Fake Live Recordings

It’s always the same: Friday night, listening to music, and getting inspired to post a thread about what I hear. This time it’s Gram Parson’s wonderful swansong album Grievous Angel, and it has the “Medley Live From Northern Quebec, Cash On The Barrelhead and Hickory Wind”. This is quite obviously faked, with mixed-in applause and audience noise (much bottle smashing, too ;)), but it’s fun (I love Gram’s and Emmylou’s yodel at the end of Barrelhead). Of course that’s a common style, the pseudo-live recording on a studio album. What comes to mind is Stg Pepper’s Hearts Club Band, the blending into With A Little Help… If I’d dig deeper in my mental musical archive, I could come up with more examples, but I decided to let the Dopers do the hard work. So, what else is there? I can’t think at the moment of a whole fake live album, but I bet they exist (the Beach Boys’ Party album comes close, but that’s not quite the same thing).

Bennie and the Jets by Elton John has audience sounds and reverb mixed into it to give it a live feel.

Some say that Kiss: Alive is not as live as we once thought.

^ Typo just beat me to it. I knew it would be one of the first to be mentioned- it’s a popular live album that gets a lot of criticism for overdubbing and more.

Well, that’s not quite what I was going for, I think the “prettied up” live album is even more common (notable examples: Get Yer Ya-Ya’s Out and If You Want Blood), but what I had in mind were tracks completely and obviously recorded in a studio, prepped up by audience tracks. But I guess there’s somehow a continuum between those examples.

ETA: just thought about the fact that Frank Zappa’s way of recording maybe represents the best example for this continuum.

The Butthole Surfers’ John E. Smoke does what you’re asking about.

Rolling Stones Got Live if you want it has two fake live songs. They have disowned it.

Eagles Live has the distinction of being named the “most overdubbed live album in history” by the Rolling Stone Record Guide.

Zappa has done the opposite of the OP’s question quite a few times, cannibalising live recordings for tracks to use on ‘Studio’ records. His openness about pulling together actual ‘live albums’ from multiple shows is another permutation, but it seems that a number of artists have done this quietly, as seen by websites like this one, which painstakingly goes through the bootleg tapes to work out exactly which recordings comprise the Led Zeppelin live records.
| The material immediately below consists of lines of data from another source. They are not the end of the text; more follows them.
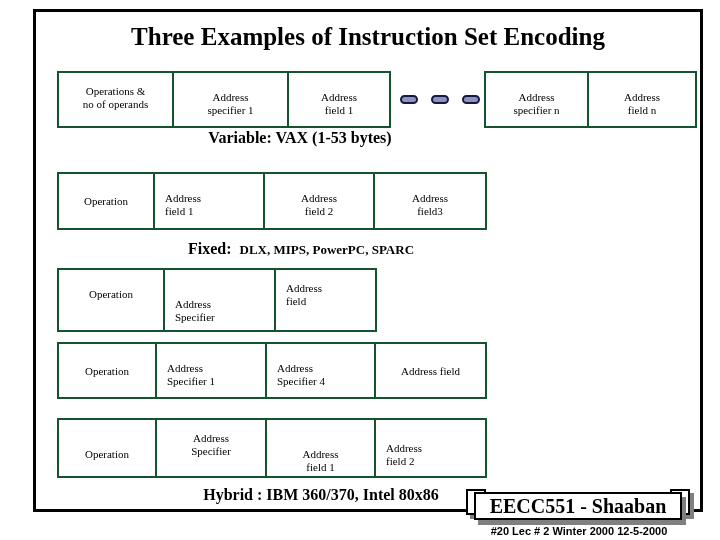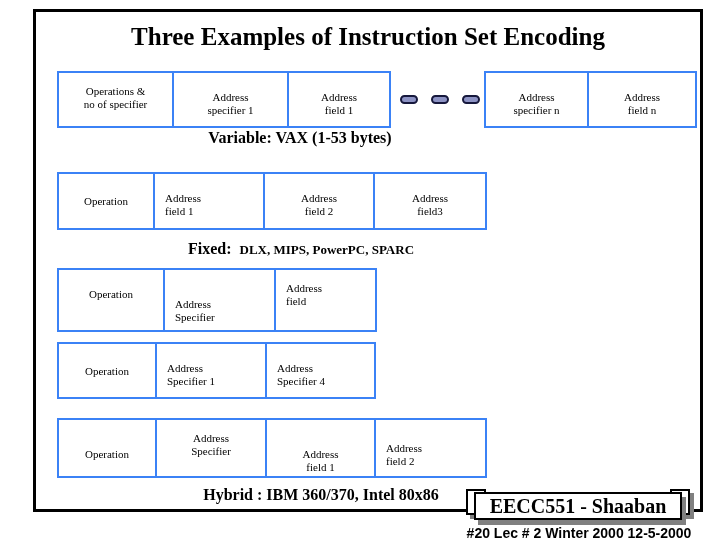--- a/index.html
+++ b/index.html
@@ -49,7 +49,7 @@
   }
   .enc-box {
     box-sizing: border-box;
-    border: 2px solid #3b82f6;
+    border: 2px solid #14532d;
     margin-right: -2px;
     display: flex;
     position: relative;

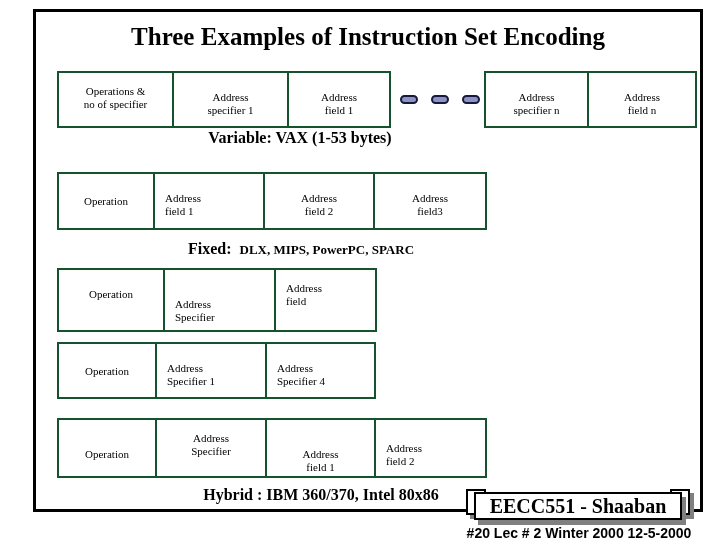--- a/index.html
+++ b/index.html
@@ -226,7 +226,7 @@
 
 <div class="enc-row" id="row1">
   <div class="enc-box ha-center vt-top" style="width:117px;">
-    <span class="boxtext"><span>Operations &amp;</span><br><span>no of specifier</span></span>
+    <span class="boxtext"><span>Operations &amp;</span><br><span>no of operands</span></span>
   </div>
   <div class="enc-box ha-center vt-mid" style="width:117px;">
     <span class="boxtext"><span>Address</span><br><span>specifier 1</span></span>

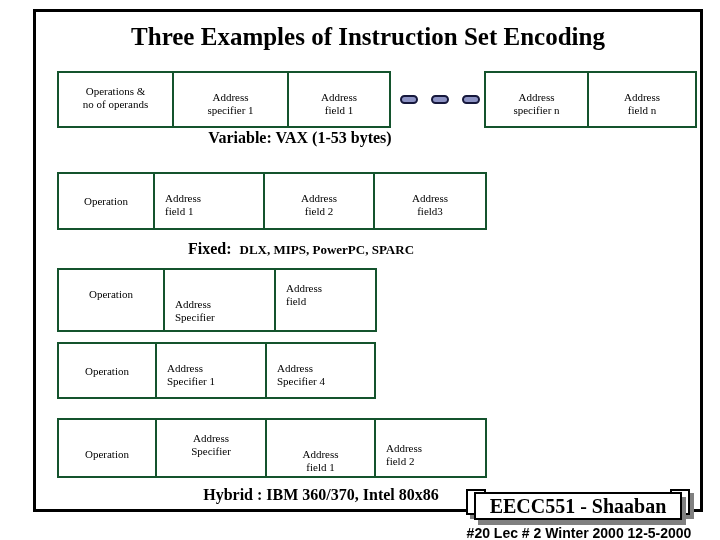--- a/index.html
+++ b/index.html
@@ -292,6 +292,9 @@
   <div class="enc-box ha-left vt-mid" style="width:111px;">
     <span class="boxtext"><span>Address</span><br><span>Specifier 4</span></span>
   </div>
+  <div class="enc-box ha-center vt-ctr" style="width:113px;">
+    <span class="boxtext"><span>Address field</span></span>
+  </div>
 </div>
 
 <div class="enc-row" id="row5">

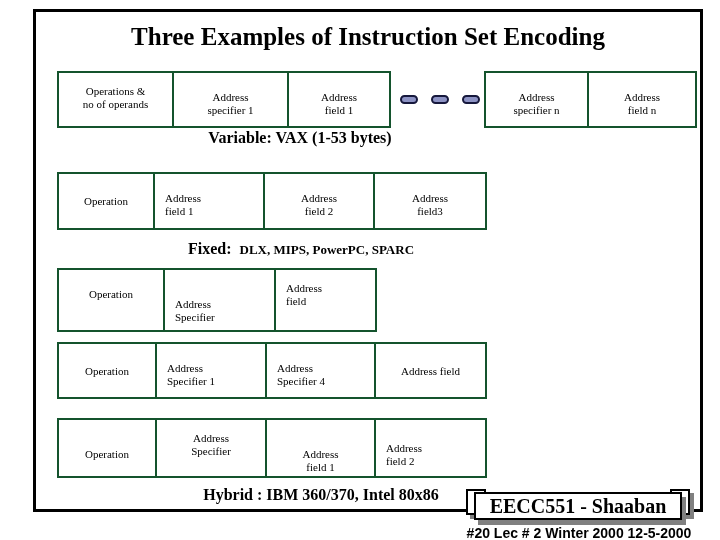--- a/index.html
+++ b/index.html
@@ -211,7 +211,7 @@
     top: 38px;
     width: 226px;
     text-align: center;
-    font-size: 14px;
+    font-size: 11px;
     font-weight: bold;
     font-family: "Liberation Sans", sans-serif;
     white-space: nowrap;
Glancing through my collection, a few ‘fake’ live records:

  • Thirteenth Floor Elevators LIVE: I understand this is entirely studio demos with fake cheering overdubbed.
  • Slayer - Live Undead; I think this is also entirely studio recordings, and the audience response is hilarious to track.
  • Metallica - Garage Days Revisited (b-sides to Jump In The Fire) was also studio demos.
  • Iron Maiden - Remember Tomorrow (live) - a weird one - it was always explained as being from an Italian show which was the first show that new singer Bruce Dickinson performed - when the original tape of the show surfaced, it turned out it wasn’t that at all, and it seems it’s an overdubbed version from the earlier EP ‘Maiden Japan’.

Ray Stevens had plenty of songs with obvious, fake audience noise mixed in, particularly canned laughter.

Jackson Browne’s Running on Empty.

The anti-example would be Through the Fire by Hagar Schon Aaronson Shrieve; recorded completely live (with some minor overdubs) but the audience noise was mixed out.

Def Leppard’s “Stagefright” is a studio recording with added audience cheers for effect.

Johnny Rivers didn’t even make a studio LP until his third one out. He was the house band at the Whisky au go go.

Is it? I’ve always thought this album was an amalgam of studio tracks, backstage recordings and live snippets, mixed together. For example, isn’t the second half of “The Road” a real live recording, edited in after the studio part?

Joe Jackson’s Big World is another example for that. The audience was specially requested to hold back with noise and applause.

More than Stop Making Sense? I find that hard to believe.

According to Sammy Hagar Van Halen’s Live:Right Here Right Now was completely rerecorded in the studio over the audience track.

On the Charles Mingus album “Presents Charles Mingus”, he makes a big point of introducing all of the songs and telling the audience to please keep quiet and to not even clink the ice in their drinks because they need absolute silence. Of course there was no audience present, but I thought it was an interesting concept.

From memory, the Residents Live in Japan apparently had audience reaction added by their using the applause, etc. from recordings made at previous Residents gigs.
I’d have to check the sleeve notes to see if the applause was for the same songs or not, but my Residents vinyl is buried deep in a cupboard…

Please don’t mock me… :wink:

At the end of Ricky Martin’s studio-recorded song “María,” a few seconds of cheering-crowd noise are edited in. It l’s a really stupid way to end an otherwise great song.